Sumber daya Energi Terbarukan Indonesia terdiri dari sinar matahari, angin, tenaga air, biomassa, biogas, sampah kota, panas bumi, gerakan dan perbedaan suhu lapisan laut, serta bahan bakar nabati cair. Kerangka peraturan tarif baru diperlukan untuk mendukung pengembangan sumber daya EBT.
Permasalahan dalam Pengembangan EBT di Indonesia
Untuk menjaga keterjangkauan harga listrik oleh masyarakat luas, Kementerian ESDM secara simultan mengimplementasikan peraturan dari sisi pasokan listrik, mematok harga beli EBT sebagai prosentase dari biaya produksi regional PLN. Namun demikian, masih terdapat beberapa permasalahan dalam pengembangan EBT di Indonesia, yaitu:
- Perencanaan sistem tenaga dan praktik manajemen jaringan yang tidak memadai;
- Perjanjian jual beli listrik yang tidak seimbang yang berdampak buruk pada bankability;
- Proses pembelian dan kontrak yang kontraproduktif, praktik negosiasi, persyaratan Build-Own-Operate- Transfer (BOOT), dan pembatasan perubahan kepemilikan;
- Persyaratan kandungan lokal yang tinggi sebelum pembentukan pasar yang cukup besar untuk mencapai skala ekonomi manufaktur dalam negeri; dan pembatasan investasi asing.

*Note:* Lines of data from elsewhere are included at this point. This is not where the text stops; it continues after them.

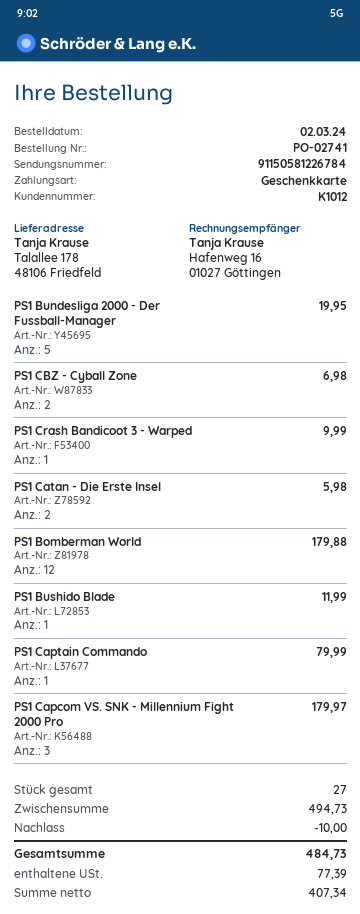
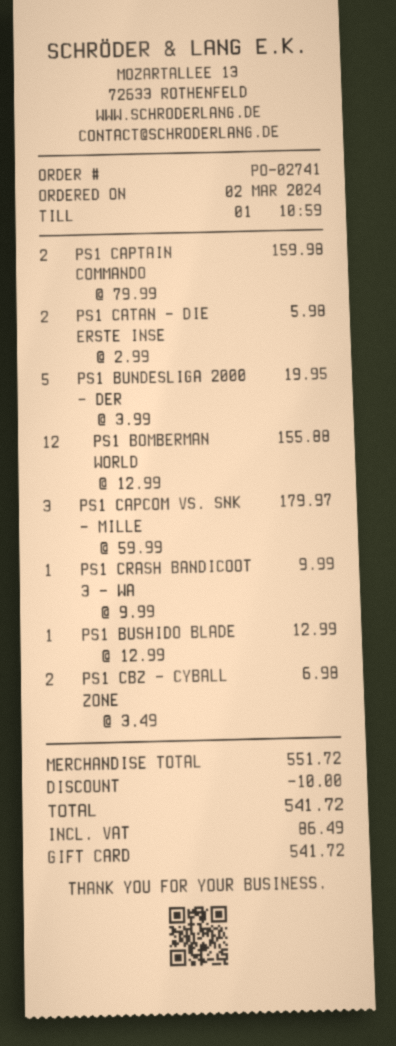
PS1 Bomberman World: 12 for 179.88 -> 12 for 155.88
PS1 Bushido Blade: 1 for 11.99 -> 1 for 12.99
PS1 Captain Commando: 1 for 79.99 -> 2 for 159.98
subtotal: 494.73 -> 551.72
tax: 77.39 -> 86.49
total: 484.73 -> 541.72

Fokus terhadap keterjangkauan harga dan pembatasan harga oleh Pemerintah juga berakibat pada kurang menariknya investasi pembangungan EBT di Indonesia sementara RUPTL 2021-2030 memfokuskan pada porsi pembangkit baru berbasis EBT yang lebih besar hingga tahun 2030.
Skema Harga Energi Terbarukan Berpatokan Pada Biaya Pokok Produksi (BPP)
Harga patokan dalam pembelian tenaga listrik yang saat ini berlaku pada pembangkit EBT biasanya dikenal dengan istilah Feed-in Tariff (FIT). Jika dilihat pada tabel berikut, metode penetapan tarif EBT didasarkan pada BPP, di mana BPP dihitung berdasarkan harga listrik di setiap daerah (provinsi). Apabila BPP regional lebih rendah dari rata-rata BPP nasional maka tidak digunakan mekanisme pembatasan harga (price cap).
Namun demikan jika BPP regional lebih tinggi dari rata-rata BPP nasional maka akan ada pembatasan harga dari BPP regional untuk semua jenis Energi Terbarukan kecuali untuk BBN, yang akan dapat dilakukan negosiasi antara IPP dan PLN.

ADB menyebutkan bahwa ada tiga hal penting yang perlu diperhatikan atas patokan harga acuan yang
didasarkan pada BPP:
- BPP didasarkan pada historical cost dan bukan memperhitungakan forward looking marginal cost, yang menggambarkan biaya modal, operasi dan bahan bakar yang diperlukan PLN dikemudian hari.
- BPP belum memperhitungkan non-financial benefit dari pembangunan EBT, misal belum memperhitungkan penurunan polusi udara serta benefit untuk masyarakat setempat.
- BPP dan price cap yang ditetapkan belum sepenuhnya mencerminkan biaya pembangunan EBT sebagai contoh proyek panas bumi dan angin sulit untuk layak secara finansial apabila dihadapkan pada price cap yang ada sekarang.
Hal lain yang perlu diperhatikan juga adalah, mekanisme procurement yang digunakan bukan melalui tender yang kompetitif namun berupa penunjukan langsung dengan kuota, penunjukan langsung, penunjukan langsung oleh pemda, dan penunjukan langsung apabila terdapat cadangan yang proven.